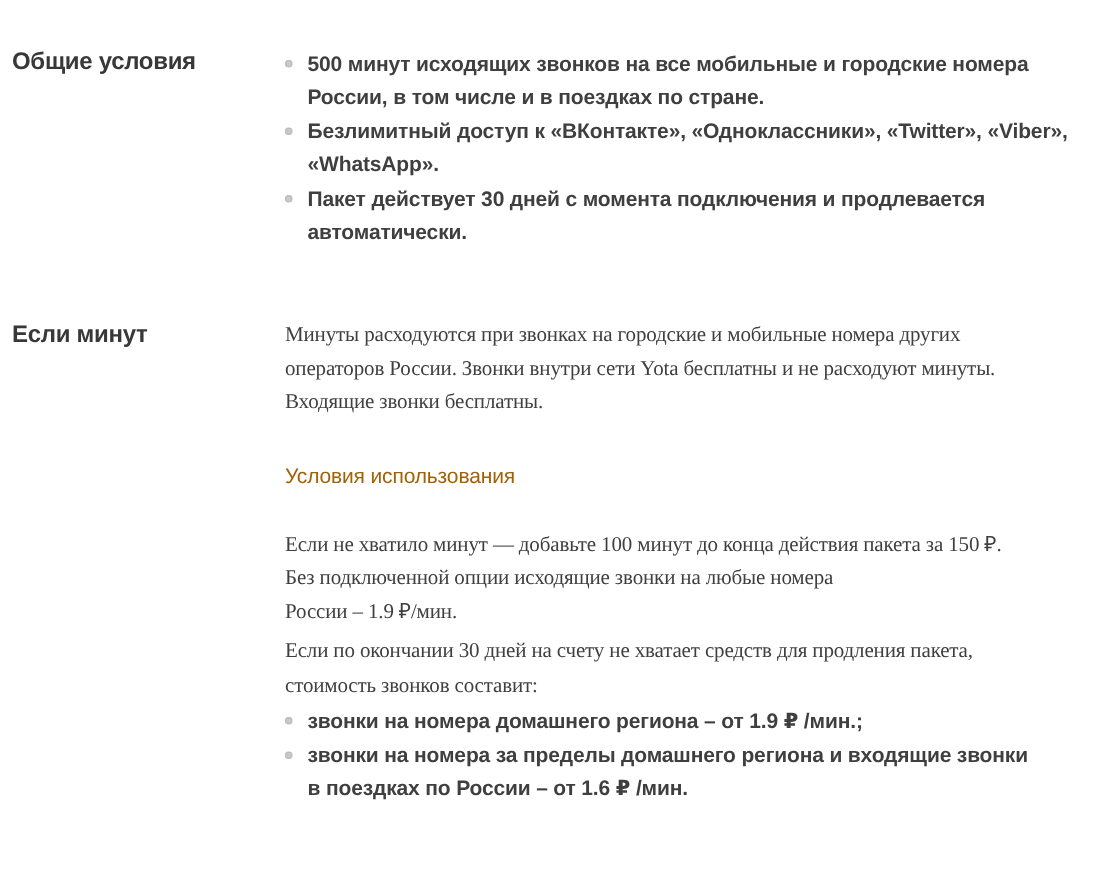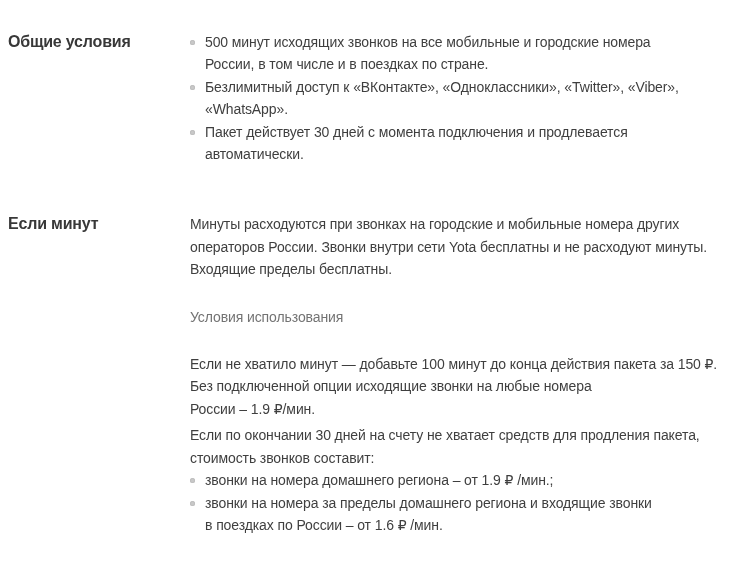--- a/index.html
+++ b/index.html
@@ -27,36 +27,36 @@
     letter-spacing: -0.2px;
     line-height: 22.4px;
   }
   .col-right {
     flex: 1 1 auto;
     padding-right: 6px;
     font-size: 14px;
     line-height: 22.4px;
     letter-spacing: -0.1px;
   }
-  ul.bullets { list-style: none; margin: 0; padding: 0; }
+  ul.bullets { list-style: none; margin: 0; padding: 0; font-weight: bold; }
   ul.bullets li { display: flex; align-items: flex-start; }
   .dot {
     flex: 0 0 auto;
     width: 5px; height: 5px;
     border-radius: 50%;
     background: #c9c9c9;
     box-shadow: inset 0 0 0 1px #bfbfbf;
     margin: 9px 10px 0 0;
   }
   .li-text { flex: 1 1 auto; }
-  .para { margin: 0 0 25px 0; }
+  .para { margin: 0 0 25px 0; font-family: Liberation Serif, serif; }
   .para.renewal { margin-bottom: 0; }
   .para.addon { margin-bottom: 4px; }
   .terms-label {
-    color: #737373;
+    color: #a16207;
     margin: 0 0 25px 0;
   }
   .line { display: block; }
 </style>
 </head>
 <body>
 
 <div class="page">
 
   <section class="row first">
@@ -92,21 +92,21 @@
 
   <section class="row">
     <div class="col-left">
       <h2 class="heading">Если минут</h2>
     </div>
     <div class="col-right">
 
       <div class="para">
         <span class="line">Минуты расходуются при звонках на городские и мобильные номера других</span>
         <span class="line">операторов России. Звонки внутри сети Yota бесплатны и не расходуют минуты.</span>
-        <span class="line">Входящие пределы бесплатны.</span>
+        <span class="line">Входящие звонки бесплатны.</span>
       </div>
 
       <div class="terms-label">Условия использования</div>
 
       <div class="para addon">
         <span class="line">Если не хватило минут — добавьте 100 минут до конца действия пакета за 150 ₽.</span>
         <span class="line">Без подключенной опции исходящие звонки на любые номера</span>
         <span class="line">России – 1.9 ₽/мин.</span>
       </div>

• • •

_PROBLEM DETAILS_
In your copy, restate the data above word for word but leave out any picture.

_TASK ANSWER_
--- a/index.html
+++ b/index.html
@@ -27,36 +27,36 @@
     letter-spacing: -0.2px;
     line-height: 22.4px;
   }
   .col-right {
     flex: 1 1 auto;
     padding-right: 6px;
     font-size: 14px;
     line-height: 22.4px;
     letter-spacing: -0.1px;
   }
-  ul.bullets { list-style: none; margin: 0; padding: 0; }
+  ul.bullets { list-style: none; margin: 0; padding: 0; font-weight: bold; }
   ul.bullets li { display: flex; align-items: flex-start; }
   .dot {
     flex: 0 0 auto;
     width: 5px; height: 5px;
     border-radius: 50%;
     background: #c9c9c9;
     box-shadow: inset 0 0 0 1px #bfbfbf;
     margin: 9px 10px 0 0;
   }
   .li-text { flex: 1 1 auto; }
-  .para { margin: 0 0 25px 0; }
+  .para { margin: 0 0 25px 0; font-family: Liberation Serif, serif; }
   .para.renewal { margin-bottom: 0; }
   .para.addon { margin-bottom: 4px; }
   .terms-label {
-    color: #737373;
+    color: #a16207;
     margin: 0 0 25px 0;
   }
   .line { display: block; }
 </style>
 </head>
 <body>
 
 <div class="page">
 
   <section class="row first">
@@ -92,21 +92,21 @@
 
   <section class="row">
     <div class="col-left">
       <h2 class="heading">Если минут</h2>
     </div>
     <div class="col-right">
 
       <div class="para">
         <span class="line">Минуты расходуются при звонках на городские и мобильные номера других</span>
         <span class="line">операторов России. Звонки внутри сети Yota бесплатны и не расходуют минуты.</span>
-        <span class="line">Входящие пределы бесплатны.</span>
+        <span class="line">Входящие звонки бесплатны.</span>
       </div>
 
       <div class="terms-label">Условия использования</div>
 
       <div class="para addon">
         <span class="line">Если не хватило минут — добавьте 100 минут до конца действия пакета за 150 ₽.</span>
         <span class="line">Без подключенной опции исходящие звонки на любые номера</span>
         <span class="line">России – 1.9 ₽/мин.</span>
       </div>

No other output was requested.